2016-12-19 Thread Ted Dunning
On Mon, Dec 19, 2016 at 2:45 PM, Peter West  wrote:

> Why does the ASF give a tinker’s damn about diversity? Why are scarce
> resources being devoted to it? Seriously.
>


These are volunteer resources. They are not your resources. They aren't the
ASF's resources.

Why does ASF spend scarce resources on incubating new projects? Or
developing code?

If a volunteer has an itch let them get on with scratching it!


Re: Results: ASF Committer Diversity Survey

2016-12-19 Thread Daniel Ruggeri
As with ANY organization, diversity is very important for all sorts of reasons. 
Diversity of thought challenges the status quo. Diversity of perspective 
encourages a different way of looking at things. Diversity of history and 
motivation brings together different REASONS to move forward. Diversity of 
knowledge breeds mentoring and growth for both the teacher and the learner. 
Diversity, simply put, keeps a group from becoming a closed off echo chamber 
where ideation and innovation is stifled. A lack of diversity within the ranks 
of committers and contributors shows potential weaknesses that we, as a 
community when considering why diversity is valuable, should WANT to understand 
and consciously decide if it does represent a problem.

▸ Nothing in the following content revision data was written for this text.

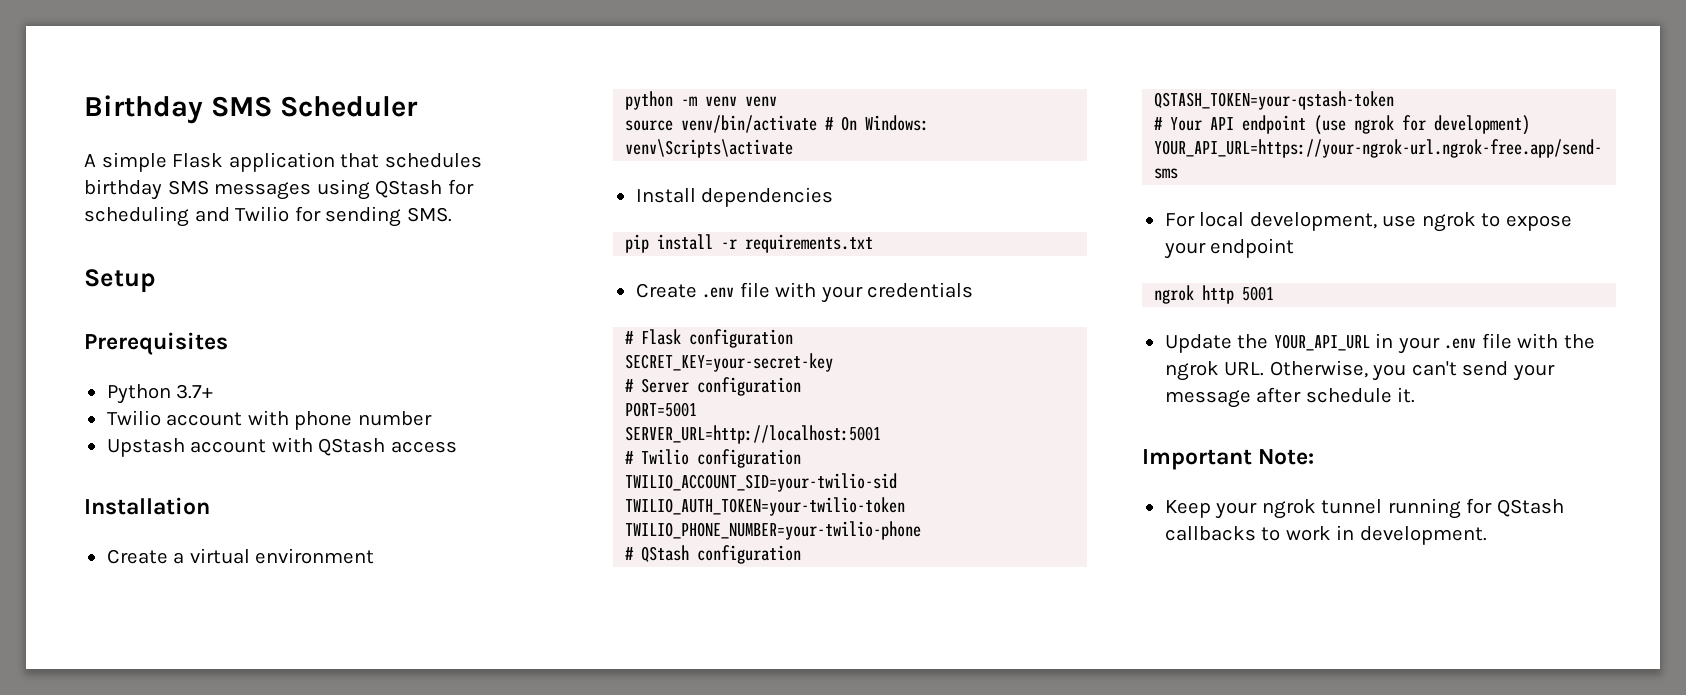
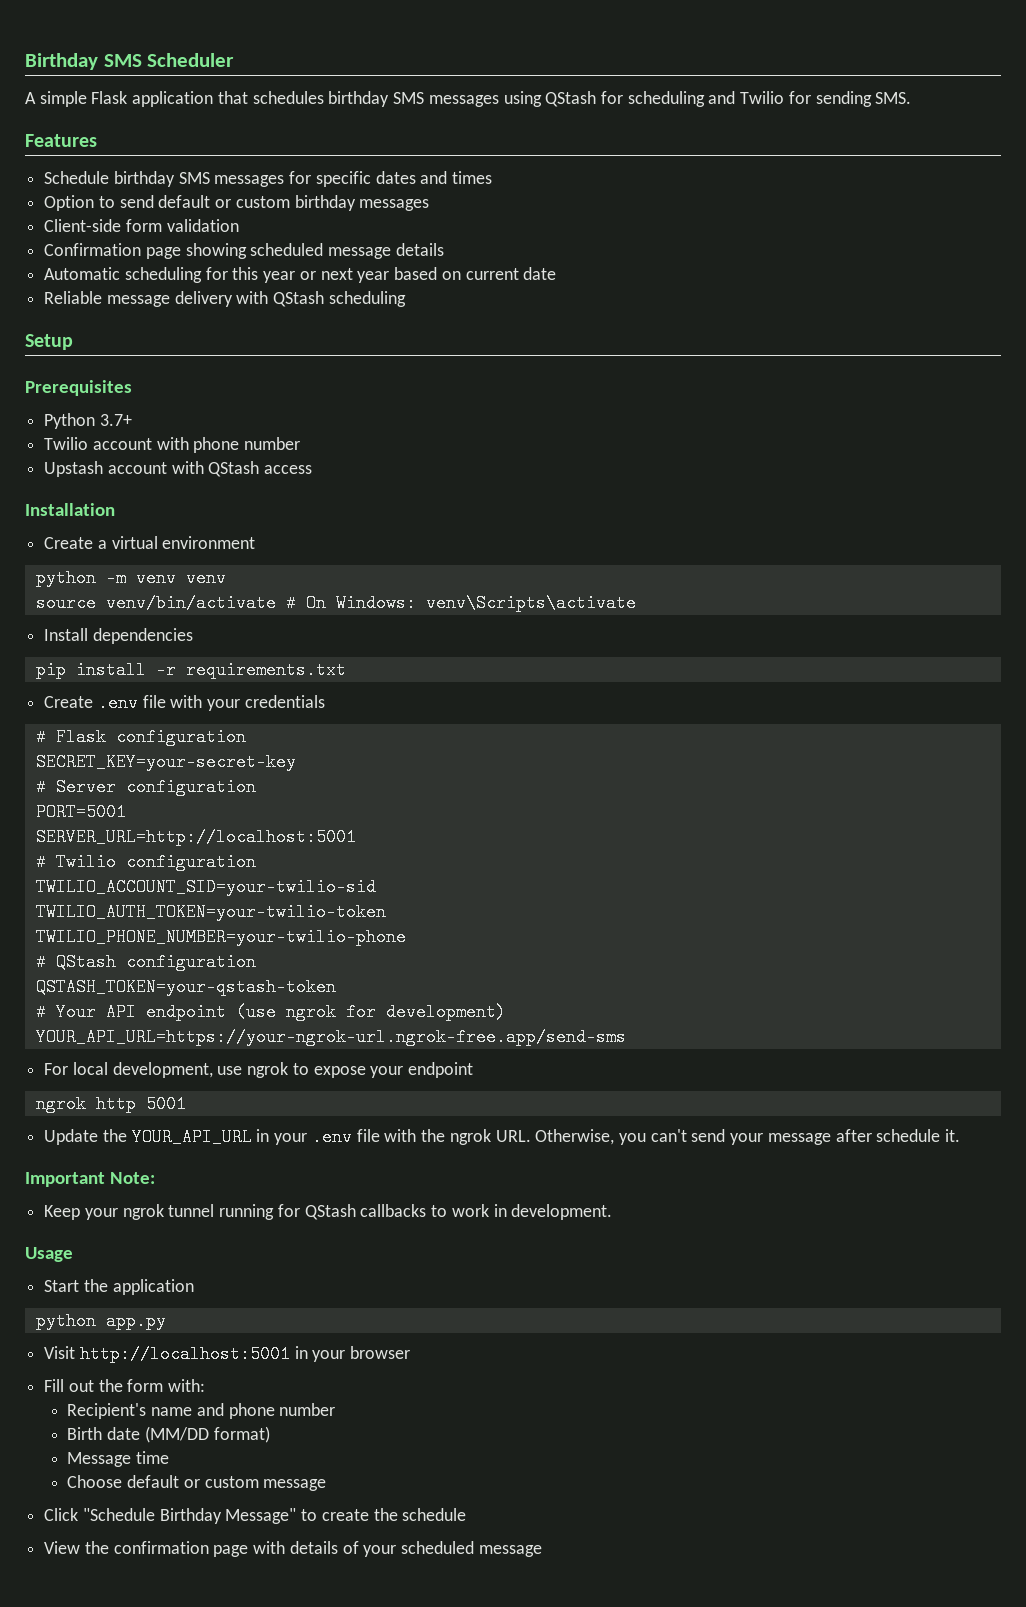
+ Features
+ Schedule birthday SMS messages for specific dates and times
+ Option to send default or custom birthday messages
+ Client-side form validation
+ Confirmation page showing scheduled message details
+ Automatic scheduling for this year or next year based on current date
+ Reliable message delivery with QStash scheduling
+ Usage
+ Start the application
+ python app.py
+ Visit http://localhost:5001 in your browser
+ Fill out the form with:
+ Recipient's name and phone number
+ Birth date (MM/DD format)
+ Message time
+ Choose default or custom message
+ Click "Schedule Birthday Message" to create the schedule
+ View the confirmation page with details of your scheduled message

The ASF powers much of the software that makes the tech world turn. This alone 
is an awesome responsibility and one that the community which supports the 
communities (comdev, namely) has to be aware of. To me, the scope of our "work" 
becomes an amplification factor for the importance of diversity.

I know I am mostly a lurker on these lists, but the diversity discussion is 
particularly near and dear to some of us... especially those sensitive to the 
general lack of representation of women in technology (which I'll point out the 
data shows to be our greatest disparity in participation). As folks generally 
driven by data and hard facts, I guess I'd like to take this opportunity to 
raise the REALLY hard questions. The numbers seem to indicate we do, indeed, 
have some strong disparities (gender and race). Do we think this is a problem? 
If so, how do we address it?
-- 
Daniel Ruggeri


 Original Message 
From: Peter West 
Sent: December 19, 2016 4:45:49 PM CST
To: dev@community.apache.org
Subject: Re: Results: ASF Committer Diversity Survey

Why does the ASF give a tinker’s damn about diversity? Why are scarce resources 
being devoted to it? Seriously.

—
Peter West
p...@pbw.id.au
“I am the handmaid of the Lord; let it be to me according to your word.”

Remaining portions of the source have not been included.